IGNACIO CAMACHO-ABC

  • El esfuerzo constituyente por superar la otredad como principio político se ha estrellado en el ‘muro’ del sanchismo

A Sartre le gustaba explicar que su célebre frase de «el infierno son los otros» no era una condena de la alteridad sino una defensa, una definición de la importancia del entorno y de la mirada ajena en el conjunto de interrelaciones que determinan el sentido de la existencia. En la política española no abundan los intelectuales, y menos los filósofos, pero a menudo da la impresión de que la clase dirigente ha tomado la sentencia, referida de oídas, al pie de la letra. La metáfora sanchista del muro, por ejemplo, recuerda sin pretenderlo la habitación en que los protagonistas de ‘A puerta cerrada’ analizan sus vidas a partir de un profundo sentimiento de recíproca desconfianza. Son los demás, los que están afuera –la derecha, es decir, media España–, quienes definen la propia identidad al proyectarla en el espejo diferencial de su posición adversaria. El muro, como la claustrofóbica estancia de la pieza teatral sartreana, cohesiona a la vez que separa.

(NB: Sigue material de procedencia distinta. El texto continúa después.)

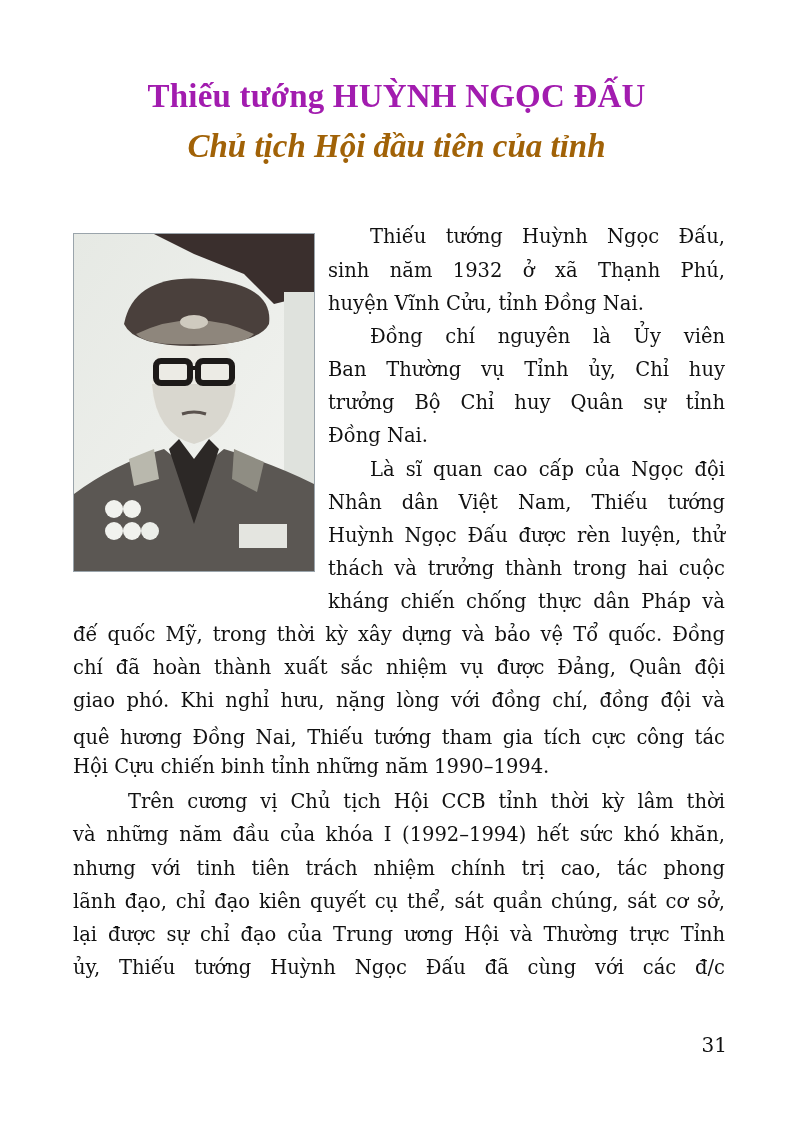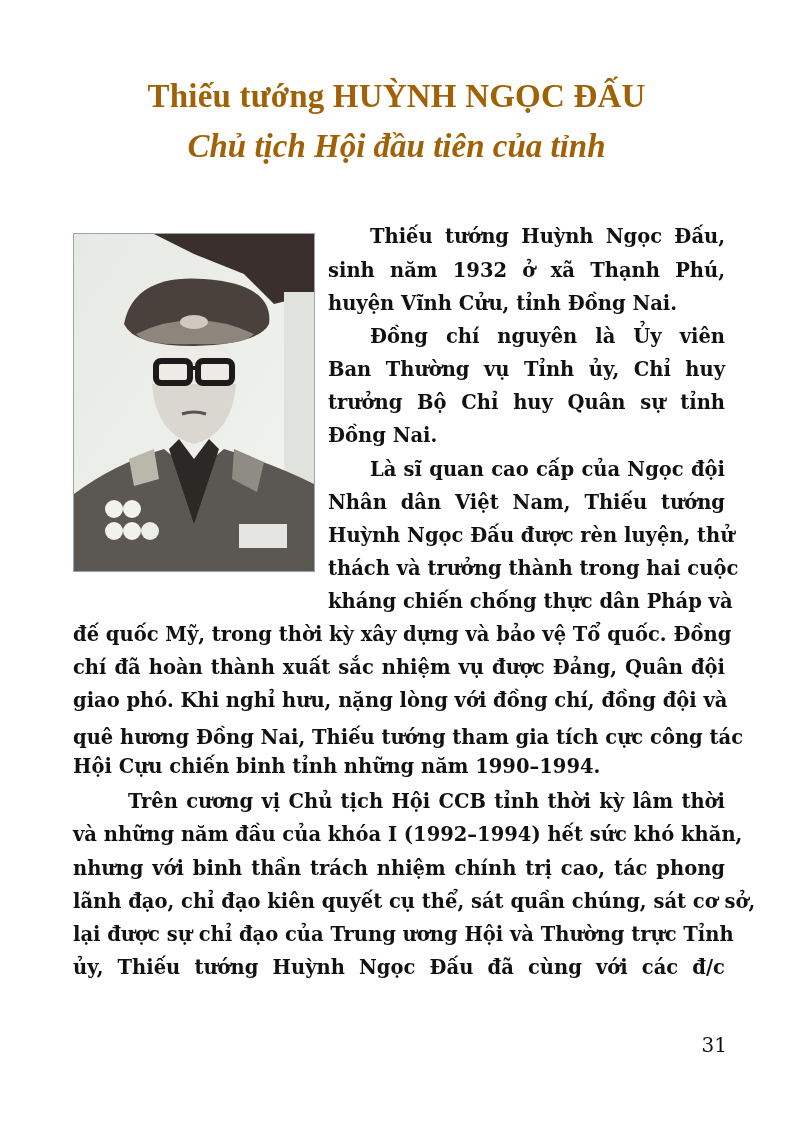"Thiếu tướng HUỲNH NGỌC ĐẤU" .title { color: #a16207 -> #a21caf }
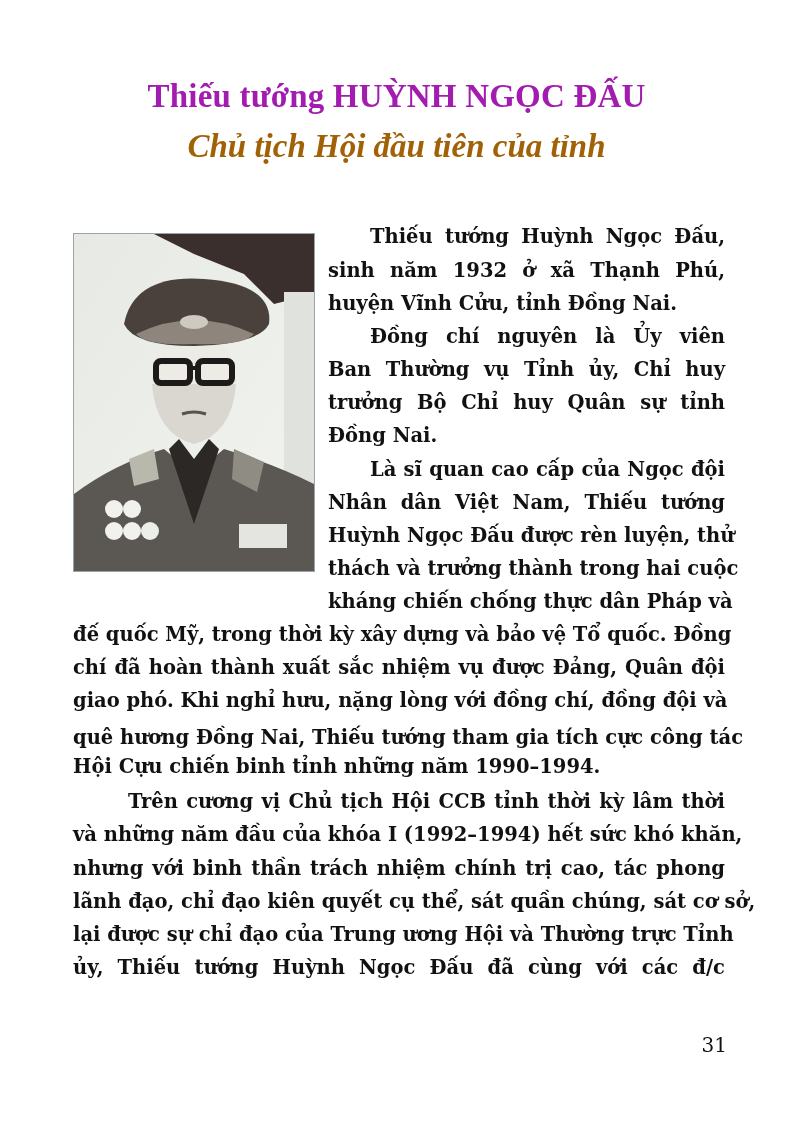"Thiếu tướng Huỳnh Ngọc Đấu," .line { font-weight: bold -> none }
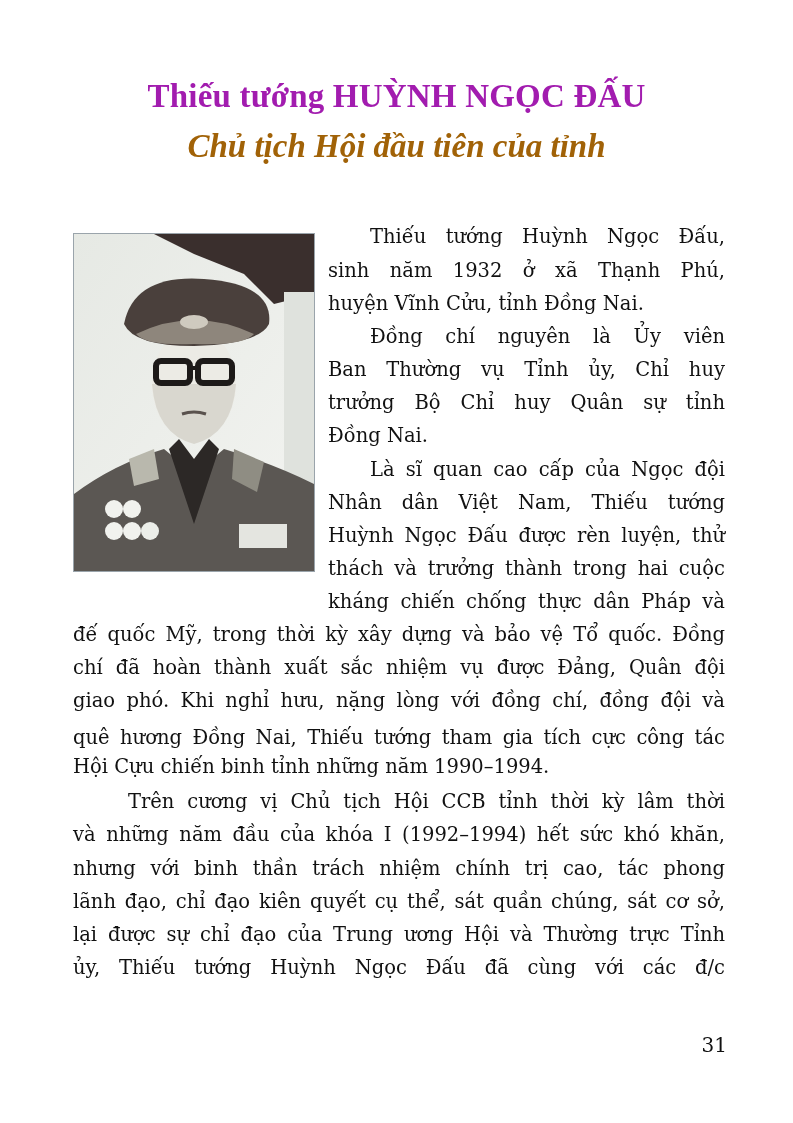"nhưng với binh thần trách" div.line { text: binh thần -> tinh tiên }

Los aniversarios de la Constitución reflejan esta dialéctica de un modo invariable, sistemático. Los dos bloques en que desde hace tiempo está dividida la escena pública se acusan mutuamente de atacar las bases del pacto democrático. Los culpables son siempre los otros y en esa incompatibilidad primordial, en esa ausencia de comunicación, tan existencialista por otro lado, queda reflejado el achique de espacios de encuentro y el bloqueo del diálogo donde el espíritu constructivo de la Carta Magna agoniza víctima de un brutal enfrentamiento binario. O trinitinario más bien, porque existe una minoría decisoria que ni siquiera se siente concernida por un orden jurídico que niega de raíz sus aspiraciones mitológicas a una soberanía específica. Sólo que esos grupos, situados a sí mismos extramuros de la obediencia constitucionalista, conforman el soporte esencial del Gobierno, los aliados de referencia en su estrategia divisiva.

La Constitución fue redactada desde el propósito de superar el concepto de la otredad como principio político. Su motivo inspirador fue la necesidad de construir un marco de reconciliación entre bandos que llevaban cuarenta años –en realidad, más de un siglo– tratándose como enemigos. No se trataba de abolir la discrepancia sino de encontrar un cauce de resolución cívica a los conflictos. El consenso partía de la base de una idea común de la nación y del Estado: derechos, libertades y deberes iguales para todos los ciudadanos. Esa noción igualitaria, junto a la del respeto institucional, es la que ha saltado en pedazos, dinamitada por una mezcla explosiva de estímulo sectario, ambición hegemónica y ventajismo pragmático. Y los demonios de aquel infierno histórico que parecía apagado –«no hace falta fuego», dice el personaje de Sartre– vuelven a correr esparciendo las cenizas del fracaso sin que resulte posible atisbar una mínima voluntad de encerrarlos.